**REQUIRED ACTION**
Below are records with pictures. Reproduce exactly the lines from the line with "Union (IU) [R 2]." to the line with "- 3. if there", inclusive, and leave each picture out.
──────── INFORMATION SHOWN
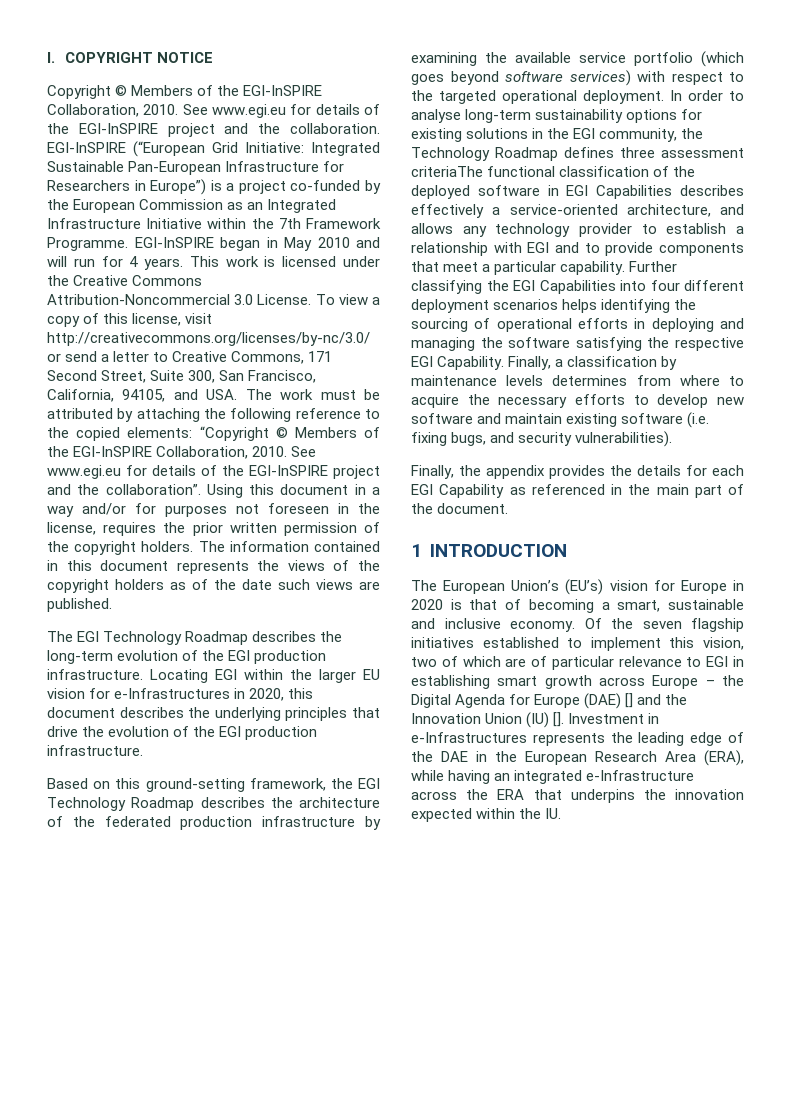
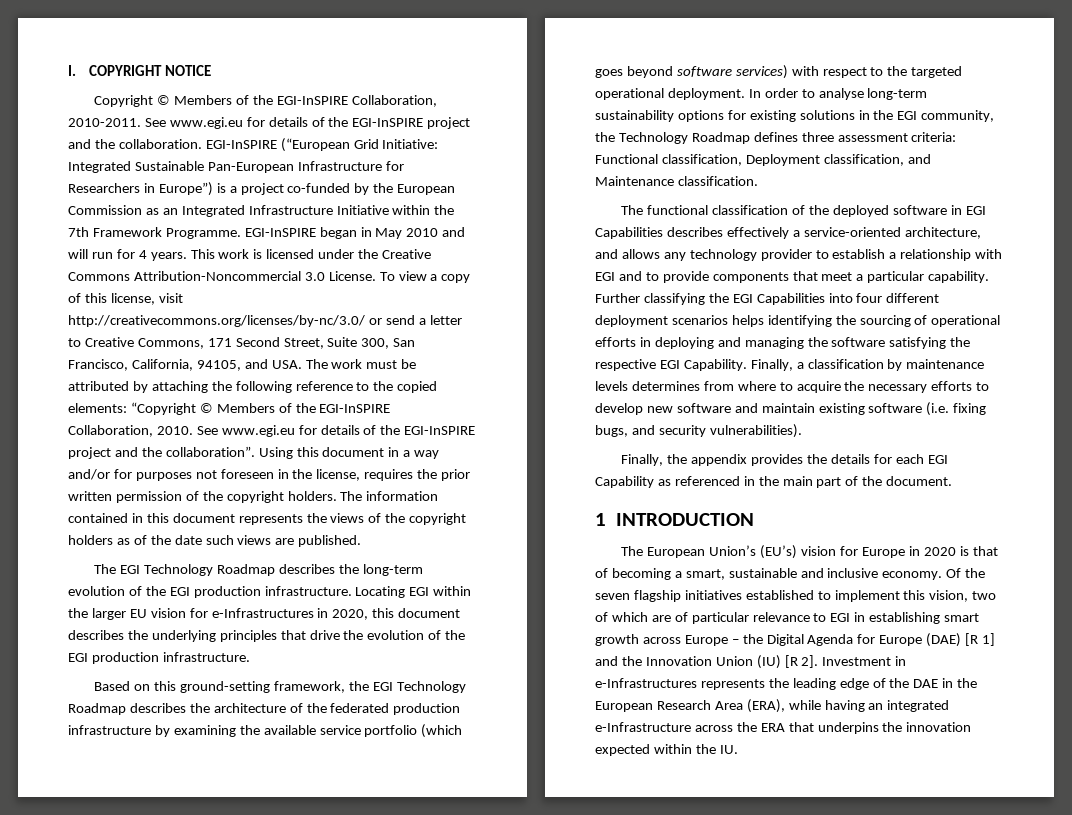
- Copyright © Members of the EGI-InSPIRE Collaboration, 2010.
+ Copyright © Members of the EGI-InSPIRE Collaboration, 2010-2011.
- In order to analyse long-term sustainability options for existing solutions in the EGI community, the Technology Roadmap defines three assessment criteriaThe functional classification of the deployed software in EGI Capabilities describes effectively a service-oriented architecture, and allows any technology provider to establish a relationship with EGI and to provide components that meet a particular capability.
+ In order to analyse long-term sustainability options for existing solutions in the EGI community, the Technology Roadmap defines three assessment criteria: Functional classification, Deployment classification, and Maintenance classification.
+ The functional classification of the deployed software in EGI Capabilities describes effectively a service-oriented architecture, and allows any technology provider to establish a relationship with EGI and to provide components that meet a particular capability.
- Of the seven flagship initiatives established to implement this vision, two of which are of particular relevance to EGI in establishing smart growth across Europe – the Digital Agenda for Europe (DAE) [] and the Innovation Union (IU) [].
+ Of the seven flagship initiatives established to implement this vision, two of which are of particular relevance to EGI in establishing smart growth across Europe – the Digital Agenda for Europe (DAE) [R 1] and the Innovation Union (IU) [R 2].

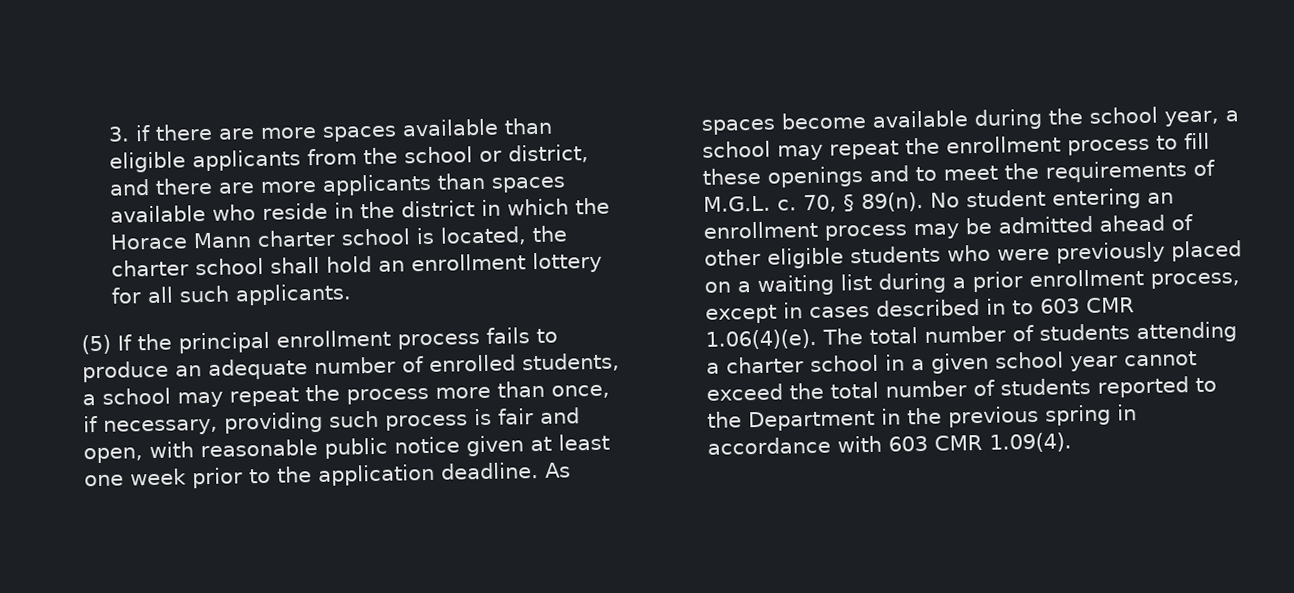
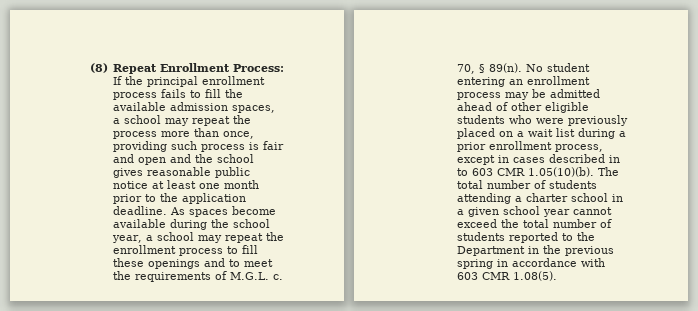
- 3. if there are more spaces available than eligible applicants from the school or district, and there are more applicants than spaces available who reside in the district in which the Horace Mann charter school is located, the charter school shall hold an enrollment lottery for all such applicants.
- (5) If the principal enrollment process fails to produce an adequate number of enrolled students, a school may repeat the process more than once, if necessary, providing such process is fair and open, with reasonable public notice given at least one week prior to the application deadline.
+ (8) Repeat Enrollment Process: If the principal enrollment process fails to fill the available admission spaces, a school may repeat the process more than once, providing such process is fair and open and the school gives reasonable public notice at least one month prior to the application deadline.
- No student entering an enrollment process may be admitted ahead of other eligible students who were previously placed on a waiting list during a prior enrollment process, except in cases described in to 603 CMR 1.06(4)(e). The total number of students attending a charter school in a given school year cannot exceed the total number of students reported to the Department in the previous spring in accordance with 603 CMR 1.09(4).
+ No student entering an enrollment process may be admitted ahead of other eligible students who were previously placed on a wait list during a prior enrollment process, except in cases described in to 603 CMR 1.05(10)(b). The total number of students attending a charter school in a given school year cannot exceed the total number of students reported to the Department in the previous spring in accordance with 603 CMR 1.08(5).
────────────────
**RESULT FOR THIS TASK**
+ Of the seven flagship initiatives established to implement this vision, two of which are of particular relevance to EGI in establishing smart growth across Europe – the Digital Agenda for Europe (DAE) [R 1] and the Innovation Union (IU) [R 2].

- 3. if there are more spaces available than eligible applicants from the school or district, and there are more applicants than spaces available who reside in the district in which the Horace Mann charter school is located, the charter school shall hold an enrollment lottery for all such applicants.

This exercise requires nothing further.